Although the commonwealth Constitution provides for compensation on “just terms” where there is an acquisition of property, this is not binding on the states.

Amendment of the Constitution to make it binding on the states is practically impossible. What may be possible is to use existing provisions of the Constitution to make governments pay “just terms” compensation.

It may be possible in some circumstances to argue that the states have acted as an agent of the commonwealth in implementing environmental laws, , for example where states have acted to meet the Kyoto Protocol on behalf of the commonwealth, or in implementing a Council of Australian Governments agreement, or to protect the values of a World Heritage area.

Indigenous peoples in Australia have been fighting for the recognition of their property rights for the past 200 years. According to Pearson, “that is what the struggle for land rights was fundamentally about”. Yet just as land rights are being gained, Pearson claims “state governments and extreme green groups are legislating to reduce the property rights of indigenous Australians”.

This whole issue is fundamentally about land rights, he says, not the environment.

Some Cape York indigenous groups believe they have a compelling case against the Queensland government for taking away their native title right to “speak for country”; in other words to plan and make decisions for their lands.

They also believe there is a compelling case in relation to the removal of economic development rights by the Wild Rivers declarations. This is because there is a strong argument that the restriction of land use for conservation purposes is an acquisition.

The Wild Rivers Act, like Queensland’s Vegetation Management Act, makes no allowance for provision of fair and just compensation. Indigenous and non-indigenous landholders are not compensated for the loss of property value and property rights that result from any declaration.

The lack of basic safeguards in the Wild Rivers legislation has arguably led to a breakdown of integrity and accountability mechanisms and has perpetrated a serious injustice against indigenous people. A clear example is the decision by the Queensland government to declare the Aurukun wetlands as a high preservation area without consulting indigenous landholders.

The state government intends to place up to 80 per cent of Cape York, including large tracts of indigenous land, under Wild Rivers declarations. Until relatively recently, conservation areas in Queensland such as national parks or nature refuges could only be declared following the acquisition of the land and just compensation to the landholder, or through the agreement of the landholder.

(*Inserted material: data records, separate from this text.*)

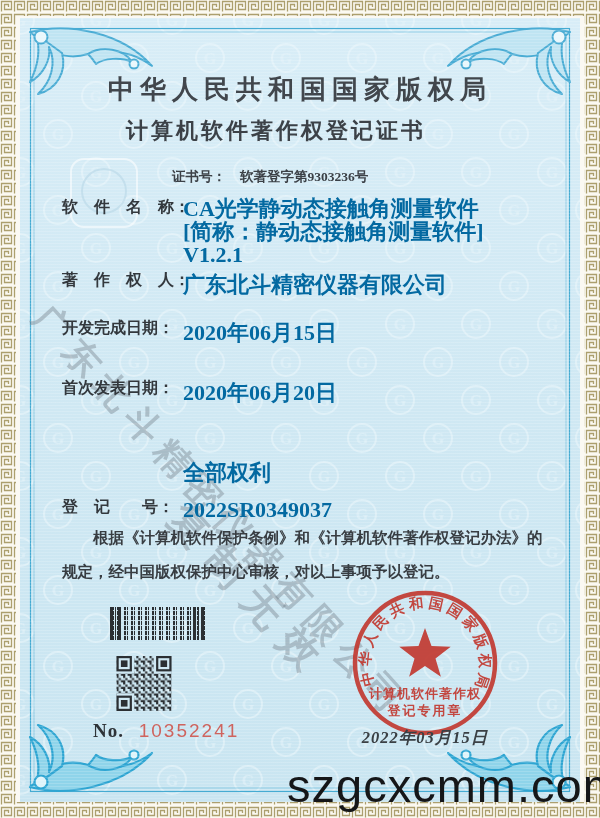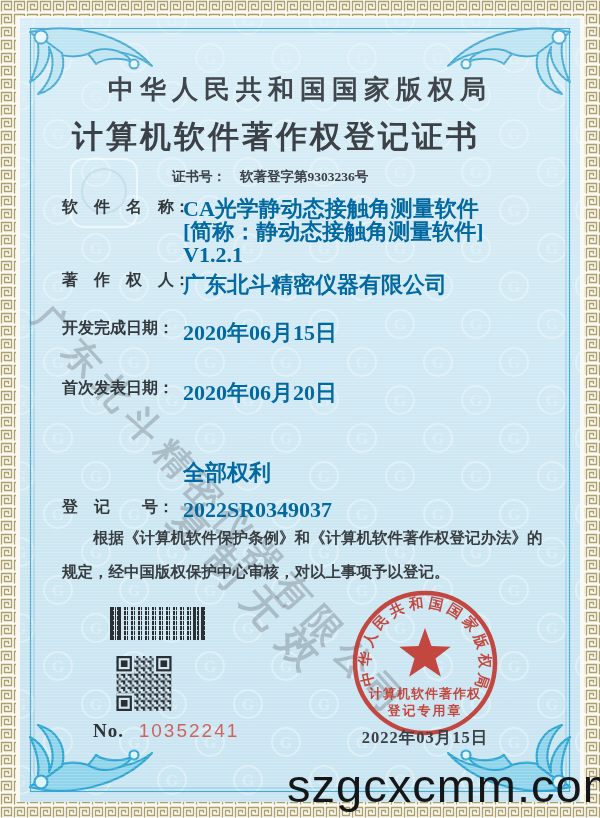--- a/index.html
+++ b/index.html
@@ -29,21 +29,21 @@
     pointer-events:none;
   }
   #wm-line1{left:58px;top:295px;font-size:36px;letter-spacing:9px;transform:rotate(48deg);}
   #wm-line2{left:196px;top:492px;font-size:40px;letter-spacing:15px;transform:rotate(48deg);}
   .title1{
     position:absolute;left:0;top:72px;width:600px;text-align:center;
     font-size:26px;font-weight:bold;letter-spacing:6px;color:#41464c;
   }
   .title2{
     position:absolute;left:0;top:116px;width:552px;text-align:center;
-    font-size:31px;font-weight:bold;letter-spacing:3px;color:#3c4147;
+    font-size:22px;font-weight:bold;letter-spacing:3px;color:#3c4147;
   }
   .cert-no-line{
     position:absolute;left:0;top:168px;width:540px;text-align:center;
     font-size:13.5px;font-weight:bold;color:#3c4147;
   }
   .cert-no-line .gap{display:inline-block;width:14px;}
   .row{position:absolute;left:62px;width:486px;font-size:16px;font-weight:bold;white-space:nowrap;}
   .row .label{color:#33383d;}
   .row .value{position:absolute;left:121px;top:0;font-size:22px;color:#0369a1;}
   .row .value-lines div{line-height:23px;}
@@ -67,21 +67,21 @@
   #qr{position:absolute;left:114px;top:656px;}
   .serial-line{position:absolute;left:93px;top:720px;font-size:19px;white-space:nowrap;}
   .serial-line .no-label{font-weight:bold;color:#2e3338;letter-spacing:1px;}
   .serial-line .no-value{
     font-family:"Liberation Sans","DejaVu Sans",sans-serif;
     color:#cf564e;letter-spacing:2px;margin-left:10px;opacity:.9;margin-top:8px;
   }
   #seal{position:absolute;left:345px;top:585px;opacity:.92;}
   .issue-date{
     position:absolute;left:345px;top:727px;width:160px;text-align:center;
-    font-size:16.5px;font-weight:bold;color:#3a4045;letter-spacing:1px;
+    font-size:16.5px;font-weight:bold;color:#3a4045;letter-spacing:1px;font-style:italic;
   }
   .url-watermark{
     position:absolute;left:287px;top:758px;
     font-family:"Liberation Sans","DejaVu Sans",sans-serif;
     font-size:47px;color:#151618;white-space:nowrap;letter-spacing:1px;
   }
 </style>
 </head>
 <body>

The Wild Rivers Act explanatory notes advise that the level of preservation sought for wild rivers is higher than for ecologically sustainable development but below that generally provided in a national park. ESD is a well-established principle that reasonably allows for development that meets the needs of the present without compromising the ability of future generations to meet their needs.

But Wild Rivers declarations seek to achieve a level of protection closer to a national park, where economic development is virtually prohibited.

For indigenous people on Cape York and elsewhere on the continent, a key concern is the recognition and protection of their rights, followed by compensation for the denial of rights. For many indigenous people it seems ironic that, while they have recently seen the return of their traditional lands, control over these lands is being removed by government at the behest of white-dominated conservation and heritage groups.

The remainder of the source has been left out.